PajakOnline.com—Bursa Karbon Indonesia telah diresmikan Presiden Jokowi, di Bursa Efek Indonesia (BEI), Jakarta. Sedangkan pajak karbon masih menunggu waktu. Menurut Direktur Potensi, Kepatuhan, dan Penerimaan Direktorat Jenderal Pajak (DJP) Ihsan Priyawibawa, hadirnya bursa karbon tersebut tidak serta-merta membuat pemerintah tergesa-gesa mengenakan pajak karbon.
“Apakah bisa bursa karbon tanpa pajak karbon? Bisa saja, meski secara regulasi kami sudah siapkan yang saat ini masih dalam diskusi. Namun, yang perlu dipahami, pajak karbon tidak hanya berkaitan dengan penerimaan, tetapi juga untuk keberlanjutan pertumbuhan ekonomi Indonesia serta komitmen untuk mewujudkan ekonomi hijau,” kata Ihsan dalam Media Gathering Kementerian Keuangan, di Cianjur, Jawa Barat, dikutip hari ini.
Pengenaan pajak karbon telah diatur dalam Undang-Undang Nomor 7 Tahun 2021 tentang Harmonisasi Peraturan Perpajakan (UU HPP). Dalam aturan ini, pajak karbon akan dikenakan pada Pembangkit Listrik Tenaga Uap (PLTU) batu bara dengan tarif Rp30 per kilogram karbon dioksida ekuivalen (CO2e) atau satuan yang setara. Sedangkan berdasarkan Peraturan Presiden (Perpres) Nomor 98 Tahun 2021, bursa karbon merupakan suatu sistem yang mengatur mengenai pencatatan cadangan karbon, perdagangan karbon, dan status kepemilikan unit karbon.
Sementara itu, Menteri Koordinator Bidang Perekonomian Airlangga Hartarto mengatakan, Pemerintah Indonesia masih terus mematangkan implementasi teknis pemungutan pajak karbon. Airlangga menyebutkan pengenaan pajak karbon bertujuan, antara lain untuk mengantisipasi Mekanisme Penyesuaian Karbon Perbatasan atau Carbon Border Adjustment Mechanism (CBAM) yang akan diterapkan Uni Eropa (EU) mulai tahun 2026.
“Saat ini regulasinya akan dilengkapi, salah satunya karena Eropa akan menerapkan CBAM mulai tahun 2026. Tahun 2024, mereka akan sosialisasi. Artinya, industri kita harus siap untuk menjadi basis energi hijau dan menjadi industri bersih—dan itu perlu ada investasi,” kata Airlangga.
Dia memastikan, pemberlakuan pajak karbon oleh Pemerintah Indonesia dimaksudkan sebagai alternatif kepada dunia usaha dalam upaya mengurangi emisi karbon.
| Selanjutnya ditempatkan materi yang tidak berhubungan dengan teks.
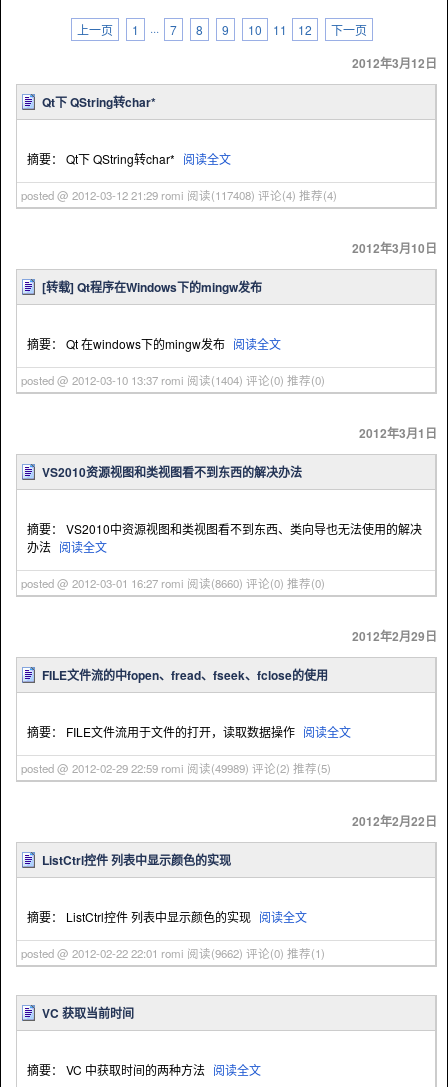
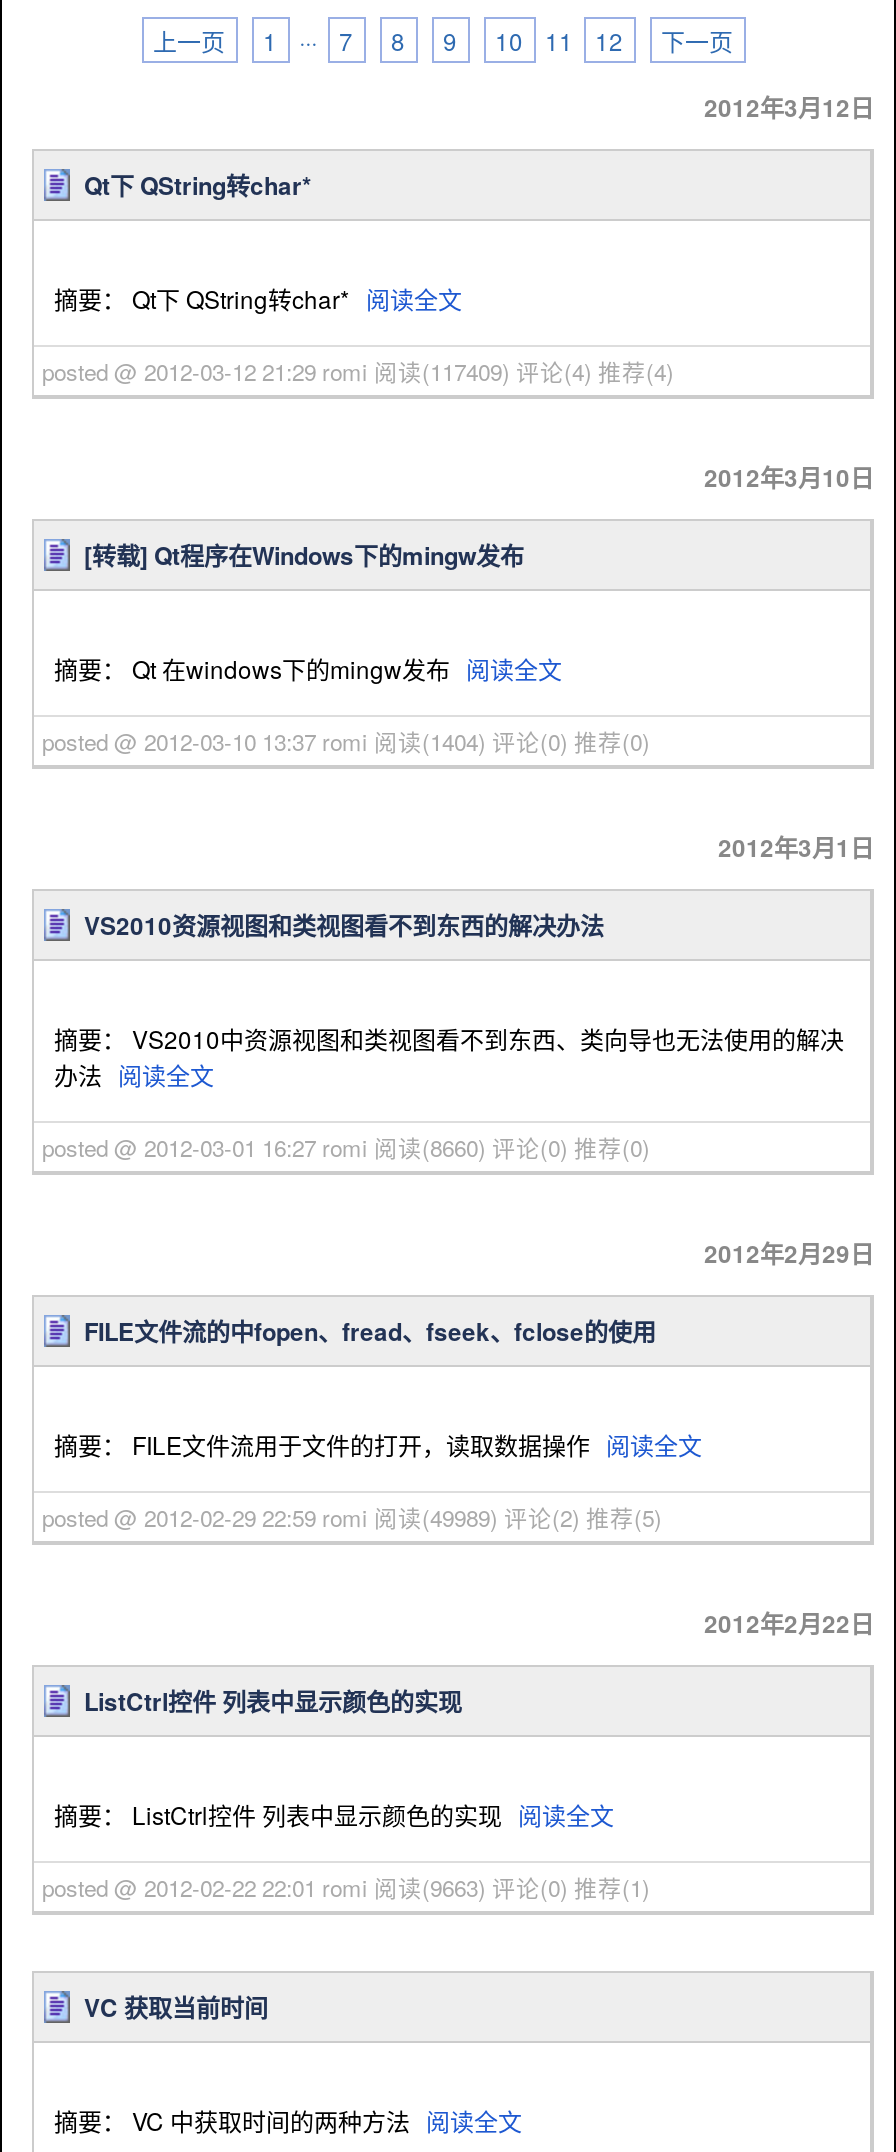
[21,187,337,203] posted @ 2012-03-12 21:29 romi阅读(117408) 评论(4) 推荐(4) -> [42,355,674,387] posted @ 2012-03-12 21:29 romi阅读(117409) 评论(4) 推荐(4)
[21,945,325,961] posted @ 2012-02-22 22:01 romi阅读(9662) 评论(0) 推荐(1) -> [42,1871,650,1903] posted @ 2012-02-22 22:01 romi阅读(9663) 评论(0) 推荐(1)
Adapun target pengurangan emisi gas rumah kaca Nationally Determined Contribution (NDC) sebesar 31,89 persen (dengan kemampuan sendiri) atau 43,20 persen (bantuan internasional).
“Pajak karbon itu ada dua, satu yang sifatnya sukarela dan satu lagi adalah kewajiban terkait. Sifatnya sukarela baru diluncurkan Bapak Presiden (Joko Widodo) melalui Bursa Karbon Indonesia, sementara pajak karbon itu hanya melengkapi. Jadi, kalau tidak diperdagangkan di dalam bursa, baru dicarikan melalui pajak karbon,” jelas Airlangga.
Dengan demikian, ia mengimbau agar perusahaan yang menghasilkan emisi karbon untuk turut berkontribusi dalam upaya pengurangan emisi di Indonesia, baik melalui Bursa Karbon Indonesia maupun membayar pajak karbon sesuai regulasi yang berlaku. “Kalau produknya diekspor akan dikenakan pajak karbon di negara lain, sehingga daripada dikenakan di negara lain, mending di dalam negeri,” kata Airlangga.